Work instructions. Word for word, repeat the entries, minus the pictures.

Data records:
──────────────────────────────

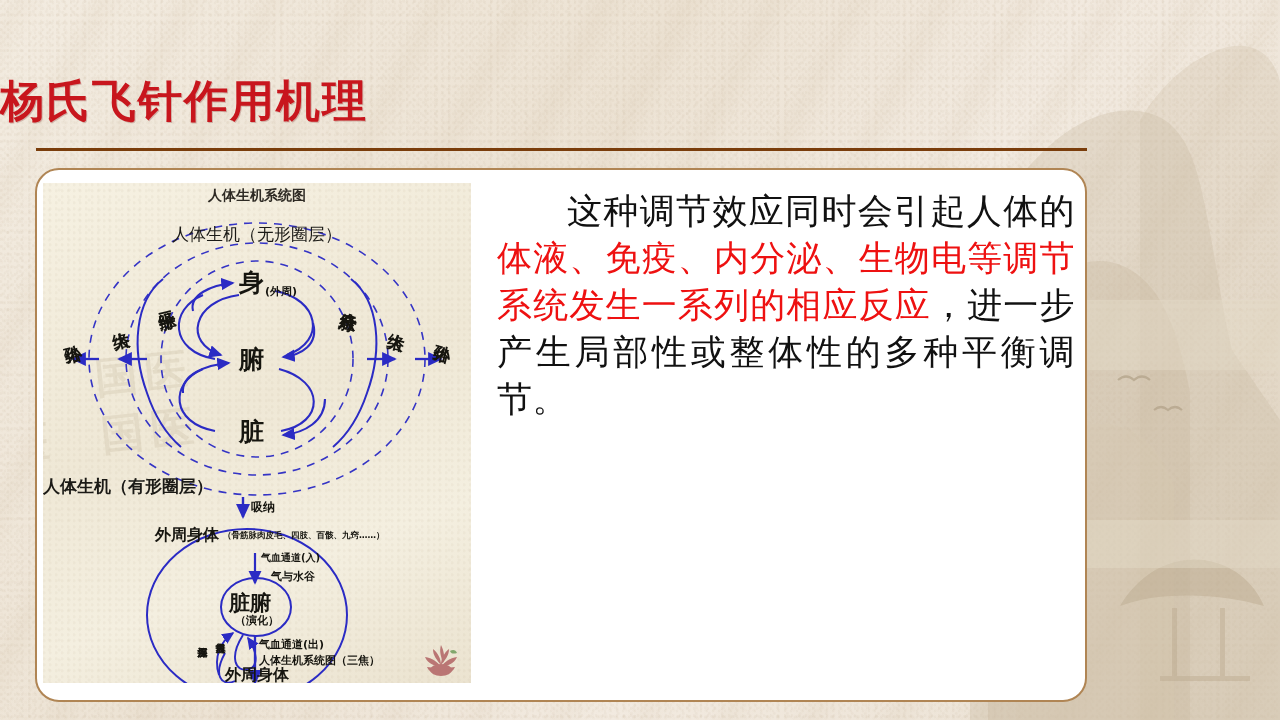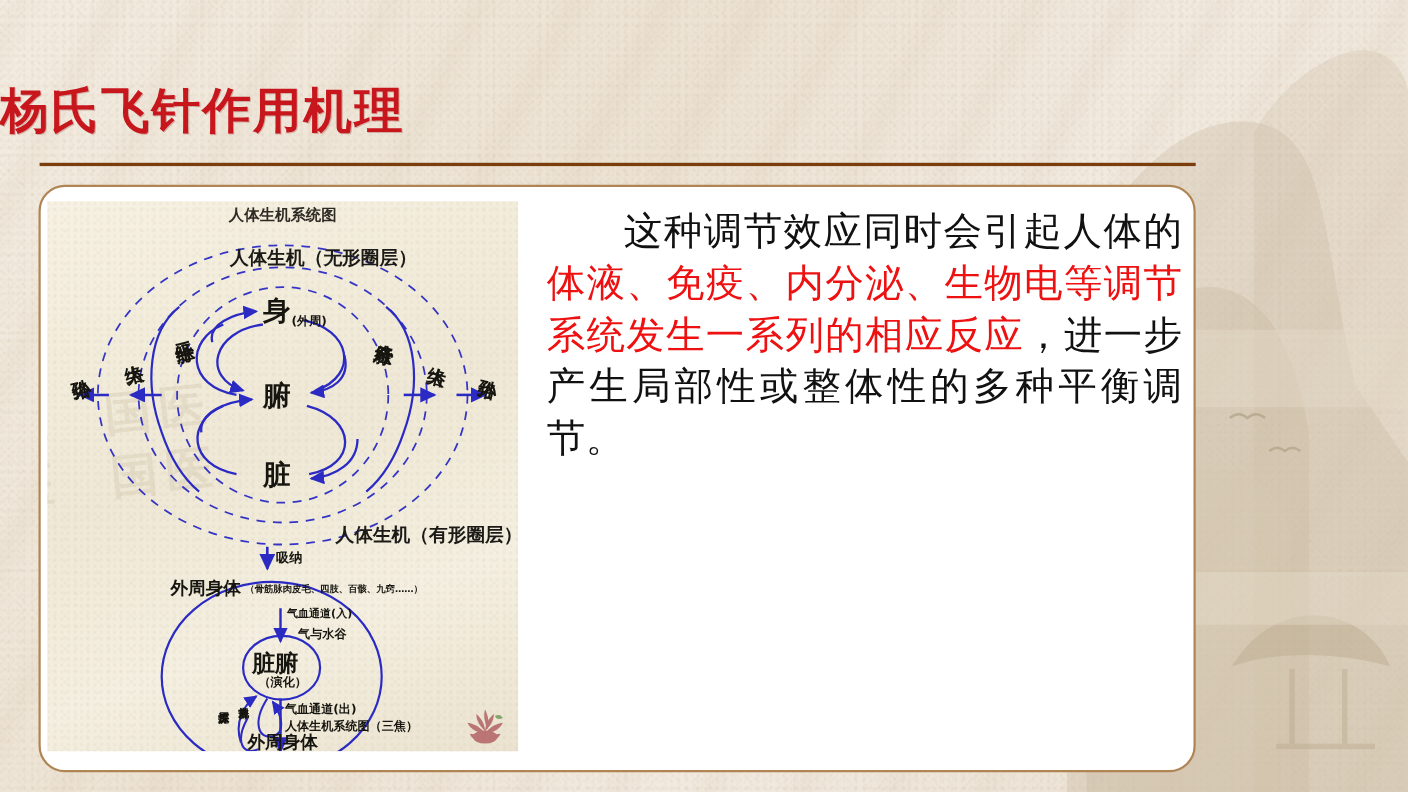--- a/index.html
+++ b/index.html
@@ -242,7 +242,7 @@
 
       <div style="position:absolute;left:0;top:4px;width:428px;text-align:center;font-size:14px;font-weight:bold;color:#2e2a24;">人体生机系统图</div>
 
-      <div style="position:absolute;left:0;top:40px;width:428px;text-align:center;font-size:17px;font-weight:bold;color:#1b1a16;padding-left:37px;">人体生机（无形圈层）</div>
+      <div style="position:absolute;left:0;top:40px;width:428px;text-align:center;font-size:17px;font-weight:normal;color:#1b1a16;">人体生机（无形圈层）</div>
 
       <div style="position:absolute;left:196px;top:83px;font-size:25px;font-weight:bold;color:#16150f;">身</div>
       <div style="position:absolute;left:222px;top:101px;font-size:11px;font-weight:bold;color:#16150f;">(外周)</div>

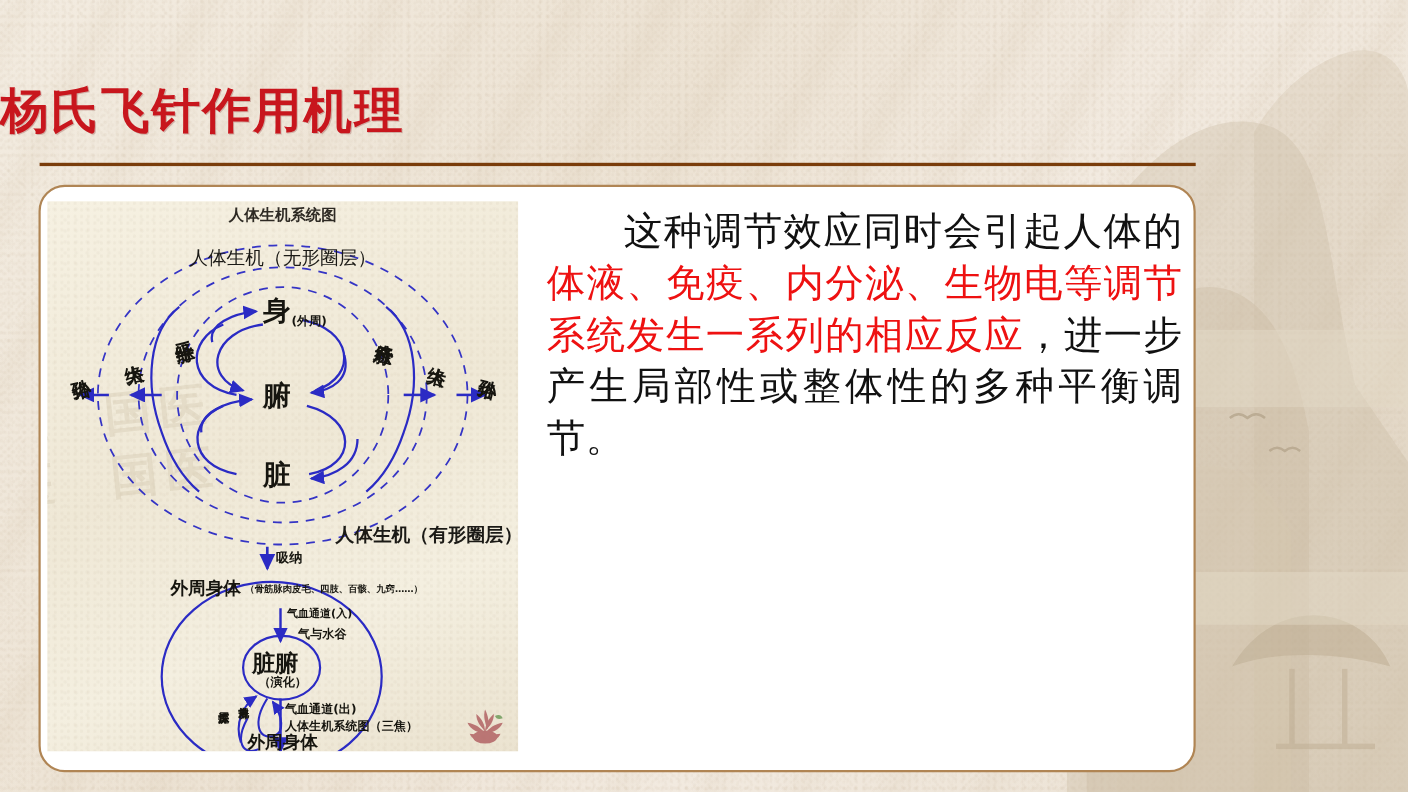--- a/index.html
+++ b/index.html
@@ -257,7 +257,7 @@
       <div style="position:absolute;left:348px;top:138px;font-size:17px;font-weight:bold;color:#16150f;writing-mode:vertical-rl;transform:rotate(14deg);">大络</div>
       <div style="position:absolute;left:394px;top:150px;font-size:17px;font-weight:bold;color:#16150f;writing-mode:vertical-rl;transform:rotate(14deg);">孙络</div>
 
-      <div style="position:absolute;left:0;top:292px;width:432px;text-align:right;font-size:17px;font-weight:bold;color:#1b1a16;">人体生机（有形圈层）</div>
+      <div style="position:absolute;left:0;top:292px;width:432px;text-align:left;font-size:17px;font-weight:bold;color:#1b1a16;">人体生机（有形圈层）</div>
       <div style="position:absolute;left:208px;top:316px;font-size:12px;font-weight:bold;color:#16150f;">吸纳</div>
 
       <div style="position:absolute;left:112px;top:342px;font-size:16px;font-weight:bold;color:#16150f;">外周身体</div>

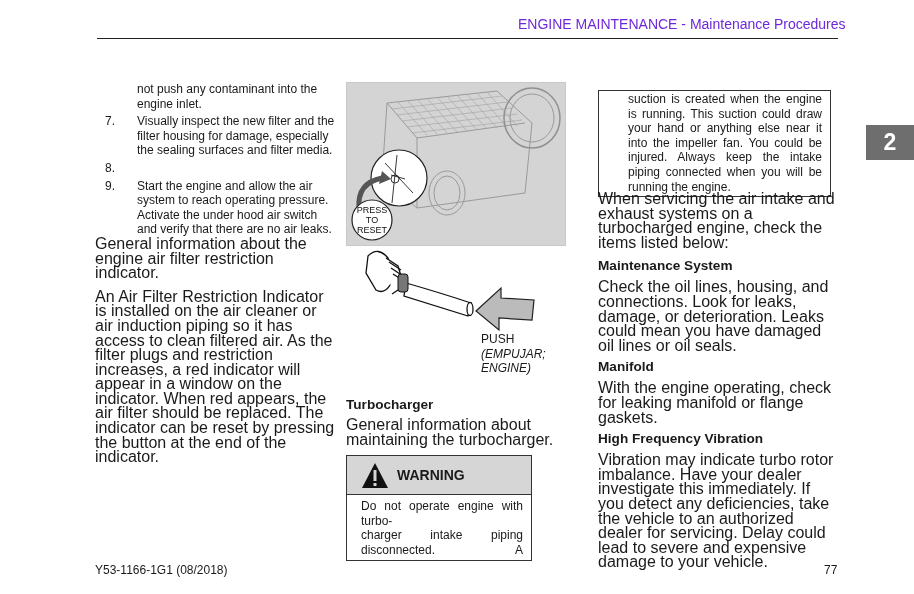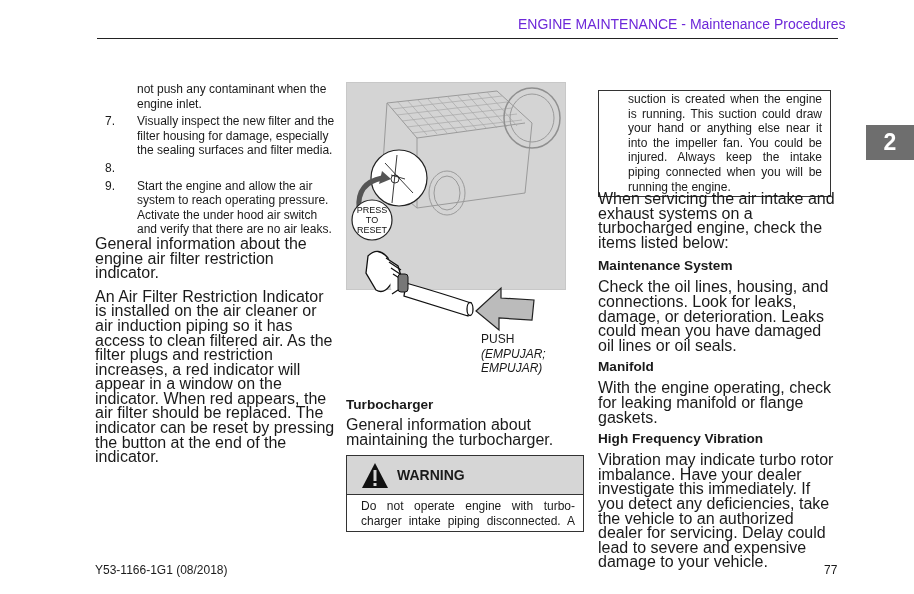--- a/index.html
+++ b/index.html
@@ -50,7 +50,7 @@
   </div>
 
 <div class="abs col1">
-  <div class="cont" style="margin-bottom:3px;">not push any contaminant when the engine inlet.</div>
+  <div class="cont" style="margin-bottom:3px;">not push any contaminant into the engine inlet.</div>
   <div class="step" style="margin-bottom:3px;">
     <span class="num">7.</span>
     <span class="txt">Visually inspect the new filter and the filter housing for damage, especially the sealing surfaces and filter media.</span>

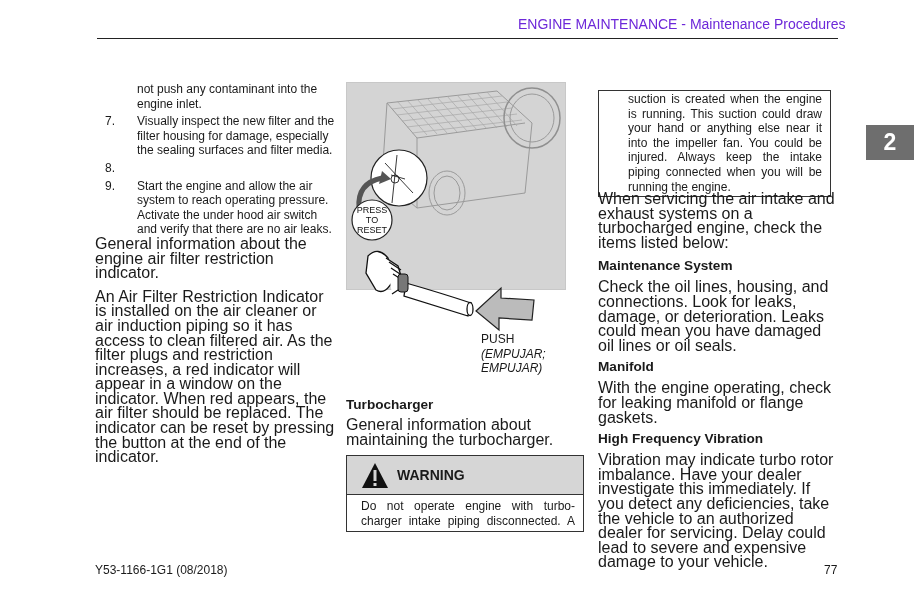--- a/index.html
+++ b/index.html
@@ -20,7 +20,7 @@
     .step .txt { flex:1; }
     .cont { padding-left:42px; font-size:12px; line-height:14.6px; }
     
-    .fig { left:346px; top:82px; width:220px; height:208px; background:#d4d4d4; border:1px solid #c8c8c8; box-sizing:border-box; }
+    .fig { left:346px; top:82px; width:220px; height:164px; background:#d4d4d4; border:1px solid #c8c8c8; box-sizing:border-box; }
     .fig svg { display:block; }
     .fig2 { left:346px; top:248px; width:240px; height:90px; }
     .push-label { left:481px; top:332px; font-size:12px; line-height:14.6px; }

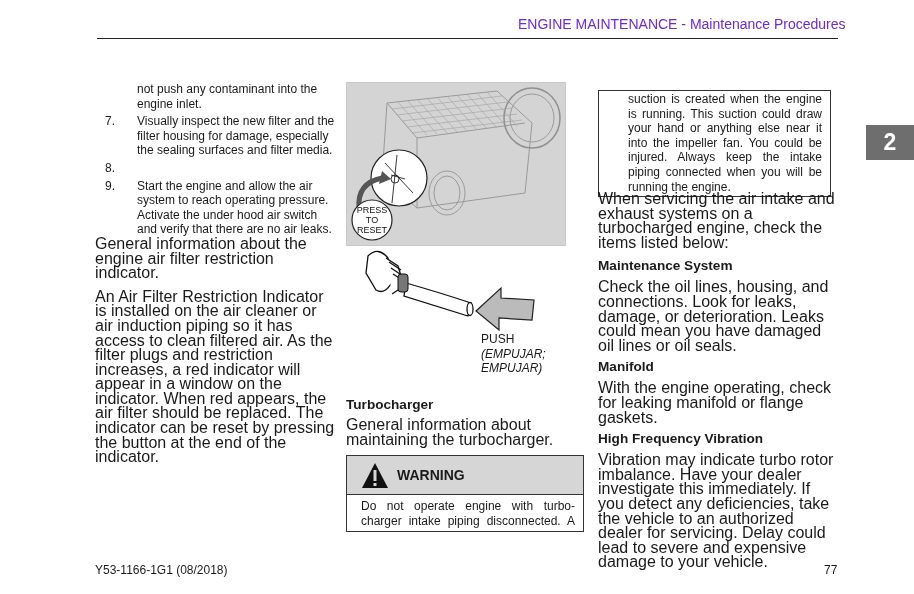--- a/index.html
+++ b/index.html
@@ -111,7 +111,7 @@
 <div class="abs push-label">
   <span>PUSH</span>
   <span class="it">(EMPUJAR;</span>
-  <span class="it">EMPUJAR)</span>
+  <span class="it">ENGINE)</span>
 </div>
 
 <div class="abs col2">

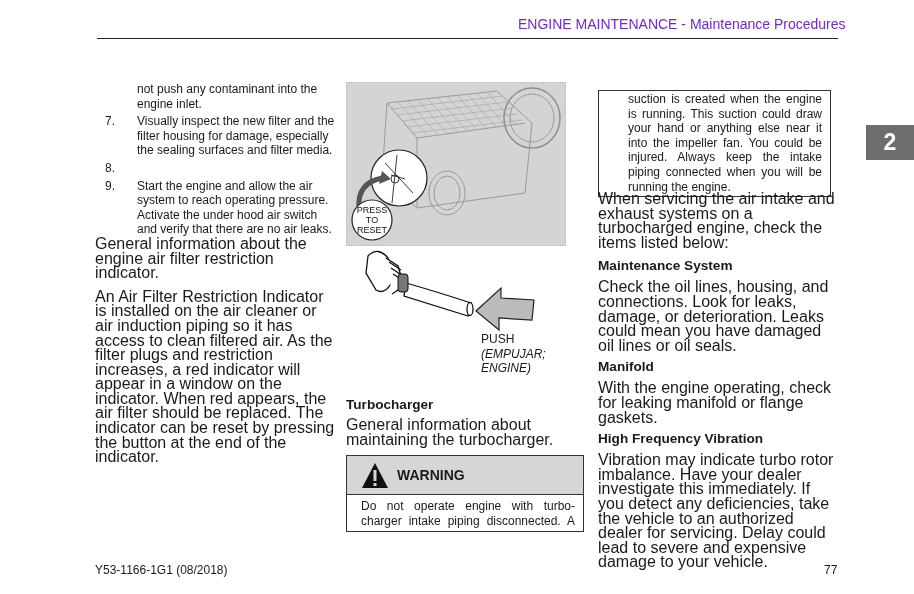--- a/index.html
+++ b/index.html
@@ -27,7 +27,7 @@
     .push-label .it { font-style:italic; display:block; }
     
     .col2 { left:346px; top:397px; width:240px; }
-    .warn { left:346px; top:455px; width:238px; border:1px solid #333; box-sizing:border-box; }
+    .warn { left:346px; top:455px; width:186px; border:1px solid #333; box-sizing:border-box; }
     .warn-head { background:#d6d6d6; height:38px; border-bottom:1px solid #333;
                  display:flex; align-items:center; padding-left:14px; }
     .warn-head .lbl { font-weight:bold; font-size:14px; margin-left:8px; }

──────────────────────────────

Answer space.
--- a/index.html
+++ b/index.html
@@ -242,7 +242,7 @@
 
       <div style="position:absolute;left:0;top:4px;width:428px;text-align:center;font-size:14px;font-weight:bold;color:#2e2a24;">人体生机系统图</div>
 
-      <div style="position:absolute;left:0;top:40px;width:428px;text-align:center;font-size:17px;font-weight:bold;color:#1b1a16;padding-left:37px;">人体生机（无形圈层）</div>
+      <div style="position:absolute;left:0;top:40px;width:428px;text-align:center;font-size:17px;font-weight:normal;color:#1b1a16;">人体生机（无形圈层）</div>
 
       <div style="position:absolute;left:196px;top:83px;font-size:25px;font-weight:bold;color:#16150f;">身</div>
       <div style="position:absolute;left:222px;top:101px;font-size:11px;font-weight:bold;color:#16150f;">(外周)</div>

--- a/index.html
+++ b/index.html
@@ -257,7 +257,7 @@
       <div style="position:absolute;left:348px;top:138px;font-size:17px;font-weight:bold;color:#16150f;writing-mode:vertical-rl;transform:rotate(14deg);">大络</div>
       <div style="position:absolute;left:394px;top:150px;font-size:17px;font-weight:bold;color:#16150f;writing-mode:vertical-rl;transform:rotate(14deg);">孙络</div>
 
-      <div style="position:absolute;left:0;top:292px;width:432px;text-align:right;font-size:17px;font-weight:bold;color:#1b1a16;">人体生机（有形圈层）</div>
+      <div style="position:absolute;left:0;top:292px;width:432px;text-align:left;font-size:17px;font-weight:bold;color:#1b1a16;">人体生机（有形圈层）</div>
       <div style="position:absolute;left:208px;top:316px;font-size:12px;font-weight:bold;color:#16150f;">吸纳</div>
 
       <div style="position:absolute;left:112px;top:342px;font-size:16px;font-weight:bold;color:#16150f;">外周身体</div>

--- a/index.html
+++ b/index.html
@@ -50,7 +50,7 @@
   </div>
 
 <div class="abs col1">
-  <div class="cont" style="margin-bottom:3px;">not push any contaminant when the engine inlet.</div>
+  <div class="cont" style="margin-bottom:3px;">not push any contaminant into the engine inlet.</div>
   <div class="step" style="margin-bottom:3px;">
     <span class="num">7.</span>
     <span class="txt">Visually inspect the new filter and the filter housing for damage, especially the sealing surfaces and filter media.</span>

--- a/index.html
+++ b/index.html
@@ -20,7 +20,7 @@
     .step .txt { flex:1; }
     .cont { padding-left:42px; font-size:12px; line-height:14.6px; }
     
-    .fig { left:346px; top:82px; width:220px; height:208px; background:#d4d4d4; border:1px solid #c8c8c8; box-sizing:border-box; }
+    .fig { left:346px; top:82px; width:220px; height:164px; background:#d4d4d4; border:1px solid #c8c8c8; box-sizing:border-box; }
     .fig svg { display:block; }
     .fig2 { left:346px; top:248px; width:240px; height:90px; }
     .push-label { left:481px; top:332px; font-size:12px; line-height:14.6px; }

--- a/index.html
+++ b/index.html
@@ -111,7 +111,7 @@
 <div class="abs push-label">
   <span>PUSH</span>
   <span class="it">(EMPUJAR;</span>
-  <span class="it">EMPUJAR)</span>
+  <span class="it">ENGINE)</span>
 </div>
 
 <div class="abs col2">

--- a/index.html
+++ b/index.html
@@ -27,7 +27,7 @@
     .push-label .it { font-style:italic; display:block; }
     
     .col2 { left:346px; top:397px; width:240px; }
-    .warn { left:346px; top:455px; width:238px; border:1px solid #333; box-sizing:border-box; }
+    .warn { left:346px; top:455px; width:186px; border:1px solid #333; box-sizing:border-box; }
     .warn-head { background:#d6d6d6; height:38px; border-bottom:1px solid #333;
                  display:flex; align-items:center; padding-left:14px; }
     .warn-head .lbl { font-weight:bold; font-size:14px; margin-left:8px; }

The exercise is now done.